Zahlreiche Stakeholder-Gruppen kamen Mitte April im Hauptsitz der Vereinten Nationen in New York zusammen, um über die Rolle lokaler Kapitalmärkte bei der Schließung der Finanzierungslücke der Sustainable Development Goals (SDGs) zu diskutieren.

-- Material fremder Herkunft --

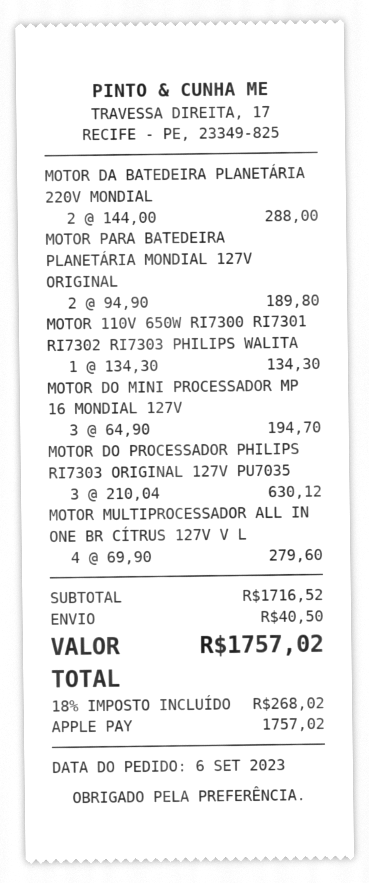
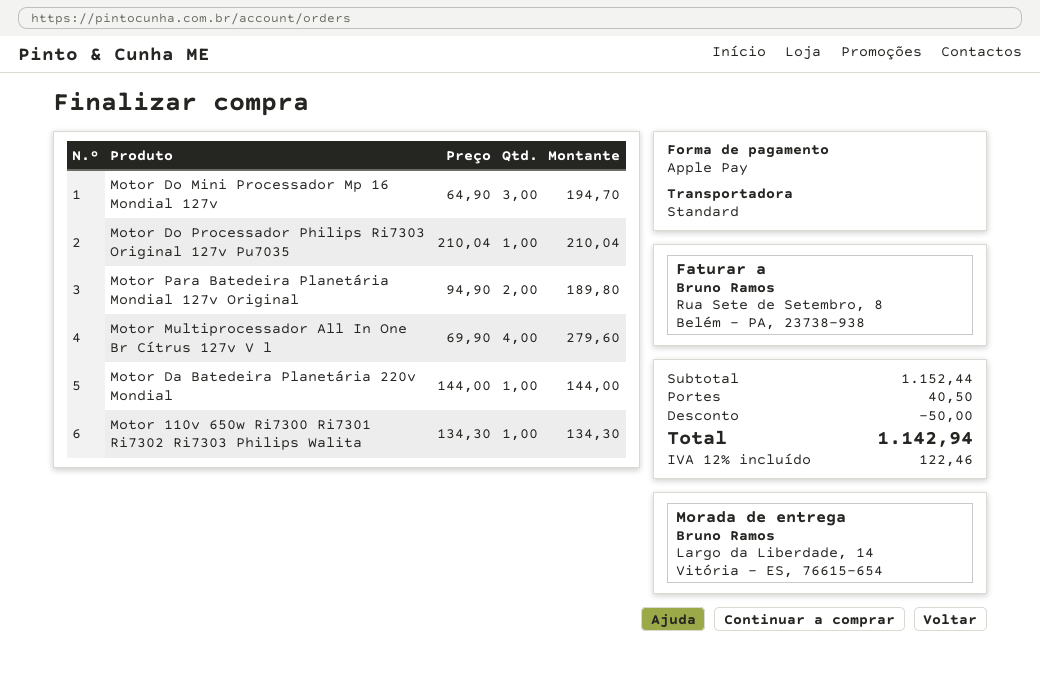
MOTOR DA BATEDEIRA PLANETÁRIA 220V MONDIAL: 2 x 144.00 = 288.00 -> 1 x 144.00 = 144.00
MOTOR DO PROCESSADOR PHILIPS RI7303 ORIGINAL 127V PU7035: 3 x 210.04 = 630.12 -> 1 x 210.04 = 210.04
subtotal: 1716.52 -> 1152.44
discount: none -> 50.00
tax: 18% = 268.02 -> 12% = 122.46
total: 1757.02 -> 1142.94

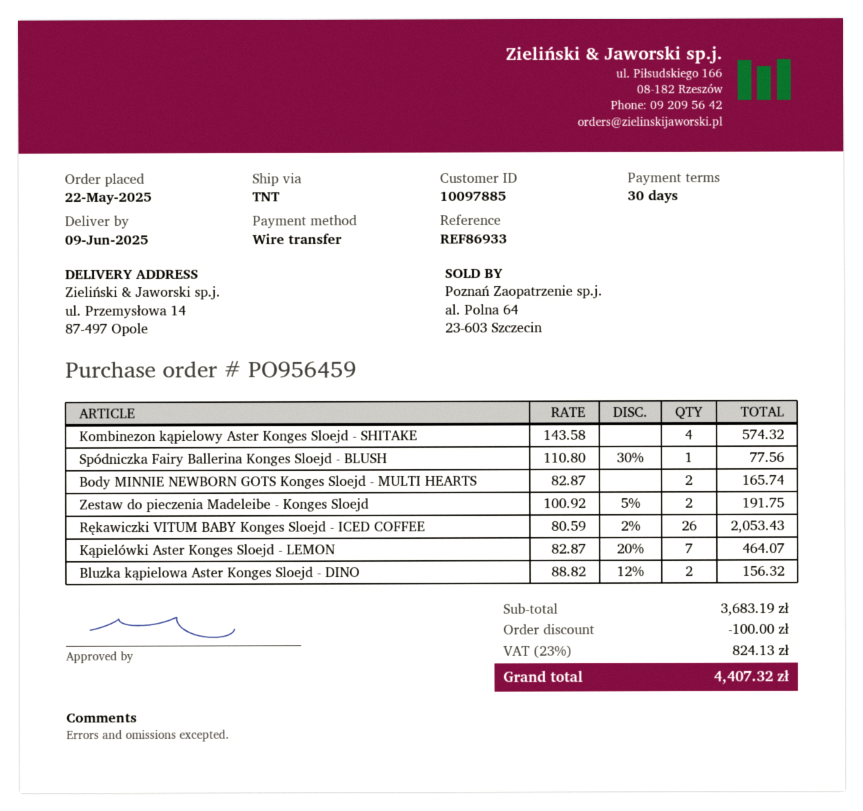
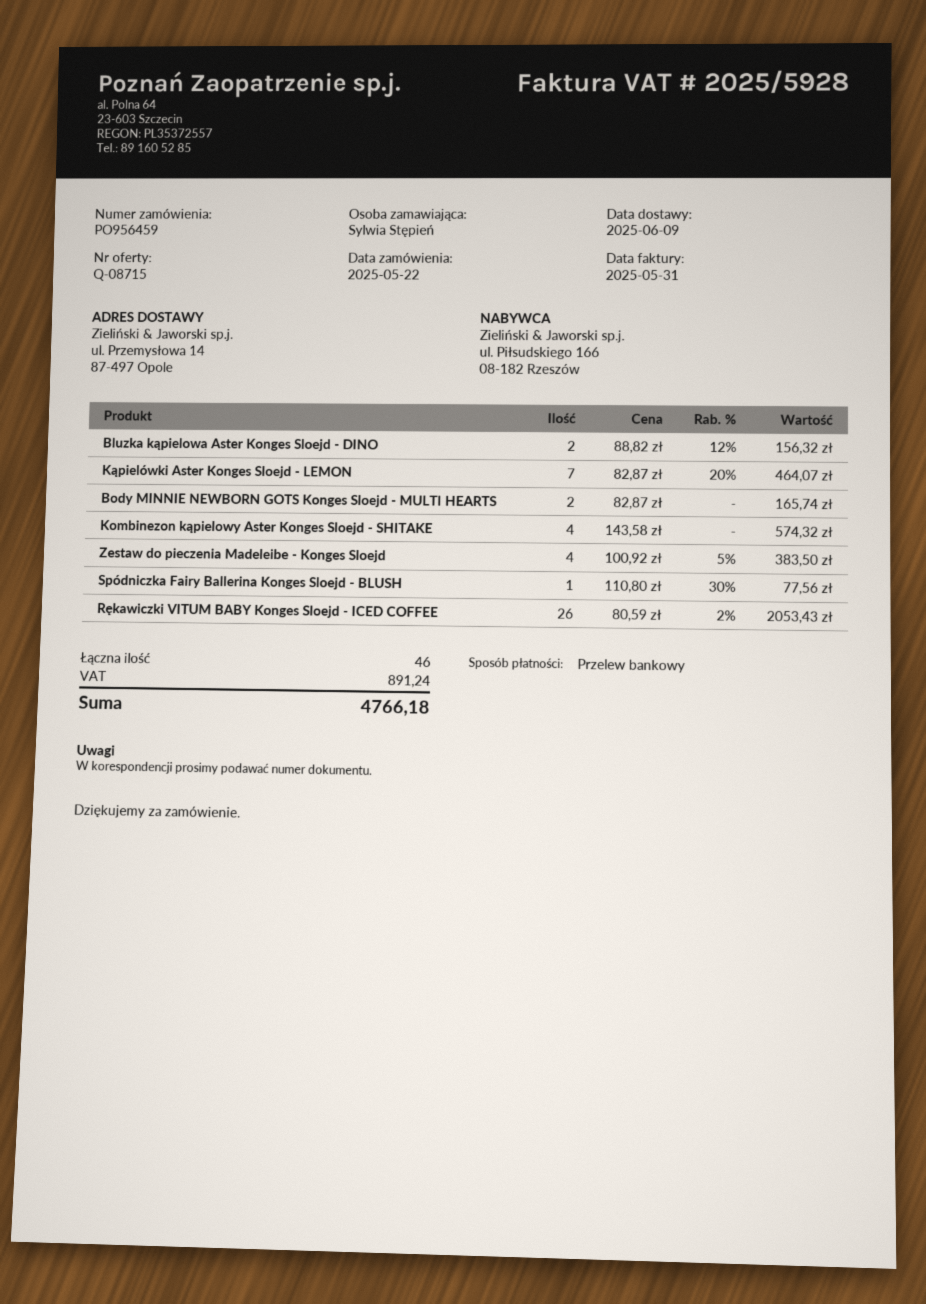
Zestaw do pieczenia Madeleibe - Konges Sloejd: 2 x 100.92 - 5% = 191.75 -> 4 x 100.92 - 5% = 383.50
discount: 100.00 -> none
tax: 824.13 -> 891.24
total: 4407.32 -> 4766.18

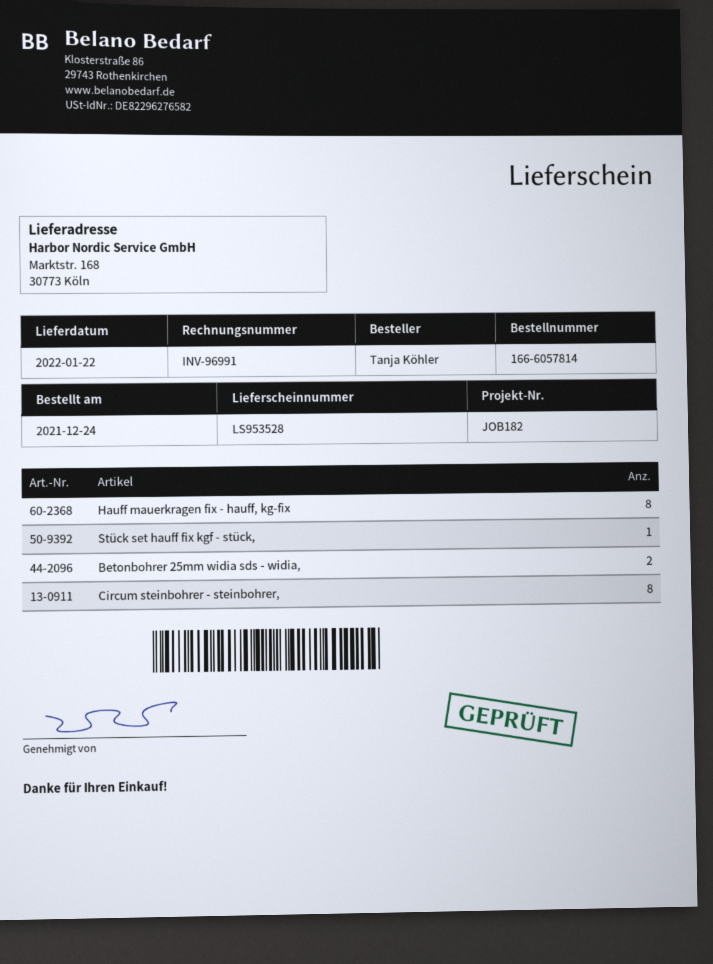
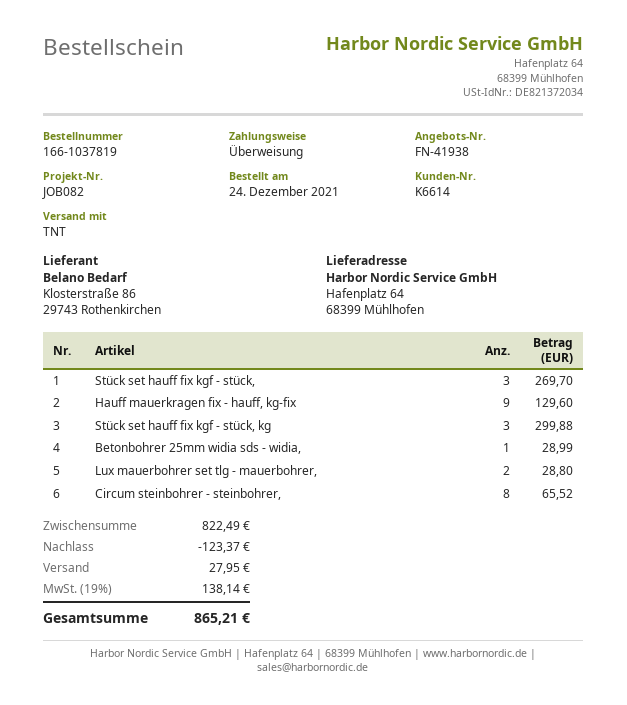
order number: 166-6057814 -> 166-1037819
reference: JOB182 -> JOB082
ship to: Marktstr. 168, 30773 Köln -> Hafenplatz 64, 68399 Mühlhofen
Hauff mauerkragen fix - hauff, kg-fix: 8 -> 9
Stück set hauff fix kgf - stück,: 1 -> 3
Betonbohrer 25mm widia sds - widia,: 2 -> 1
Stück set hauff fix kgf - stück, kg: none -> 3
Lux mauerbohrer set tlg - mauerbohrer,: none -> 2

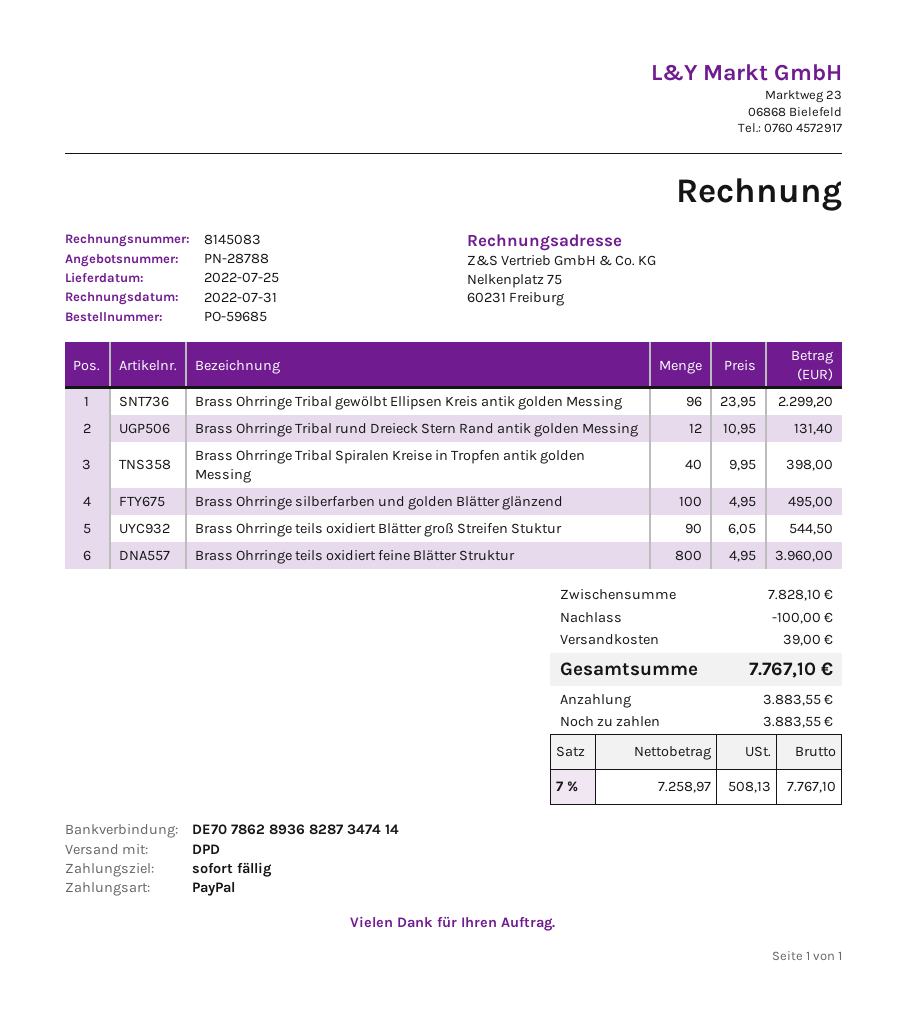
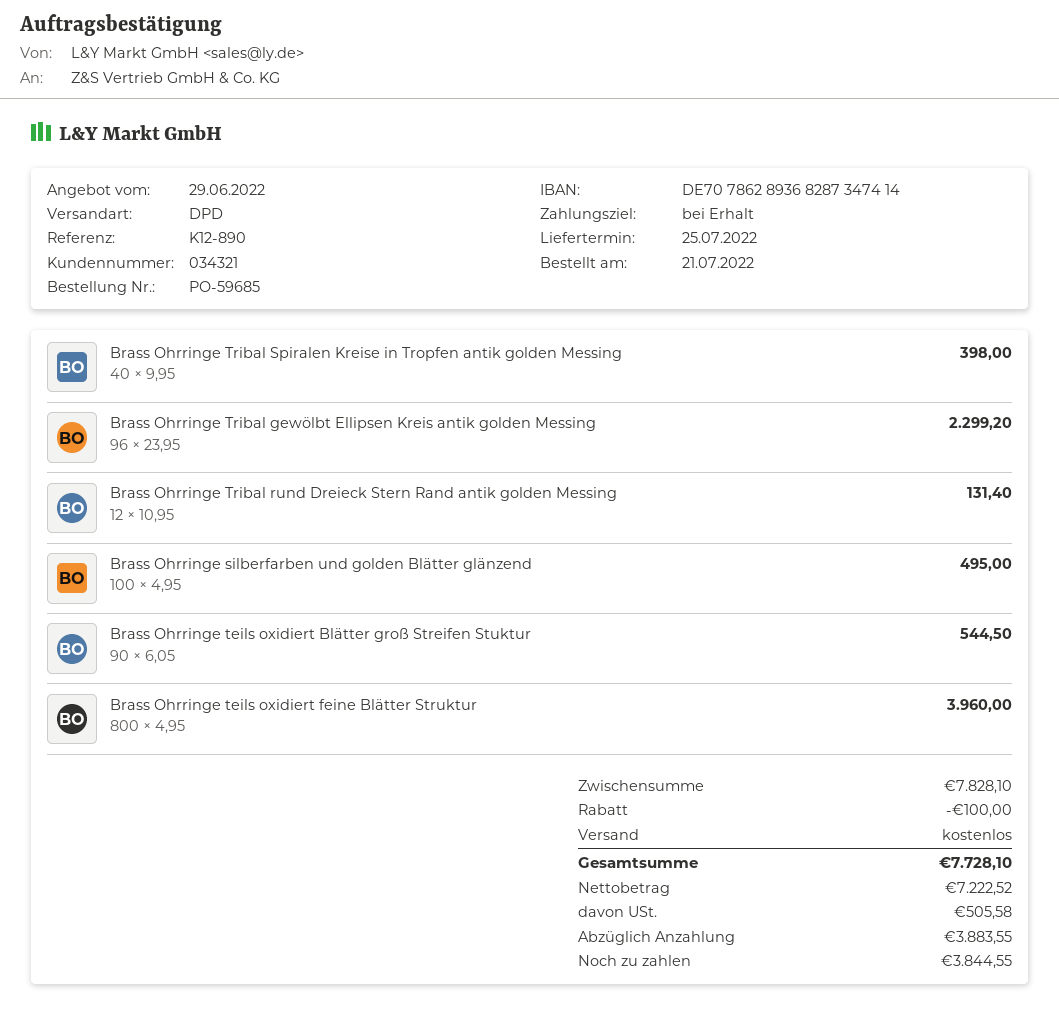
shipping: 39.00 -> 0.00
net: 7258.97 -> 7222.52
tax: 508.13 -> 505.58
total: 7767.10 -> 7728.10
balance: 3883.55 -> 3844.55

„Börsen können als Brücke für die SDGs fungieren", sagte James Zhan, Director of Investment and Enterprise der Konferenz der Vereinten Nationen für Handel und Entwicklung anlässlich der "SDG Investment Fair". Er betonte, dass alle Akteure zusammenarbeiten müssten, damit dies funktioniere.

UN-Flagge

Die nachhaltigen Entwicklungsziele geben dem öffentlichen und privaten Sektor einen gemeinsamen Rahmen zur möglichen Zusammenarbeit, um die Agenda 2030 voranzubringen. Börsen spielen dabei eine wichtige Rolle, beispielsweise bei der Verbesserung der Transparenz auf lokalen Märkten, bei der Aufklärung lokaler Stakeholder und bei der Entwicklung von Finanzprodukten, die sich an den SDGs ausrichten. Während der Diskussionsrunde wurde betont, dass Börsen, Policymaker, Regulierungsbehörden, Investoren und die Zivilgesellschaft verstärkt zusammenarbeiten müssen, um ein Umfeld zu schaffen, in dem private Finanzakteure die SDGs noch stärker unterstützen können.

Die "SDG Investment Fair" fand am Rande des "ECOSOC Partnership Forums" statt und brachte Politiker*innen und Unternehmer*innen zusammen, um Investitionsmöglichkeiten, Richtlinien und Vorschriften zur Schließung der SDG-Investitionslücke zu diskutieren.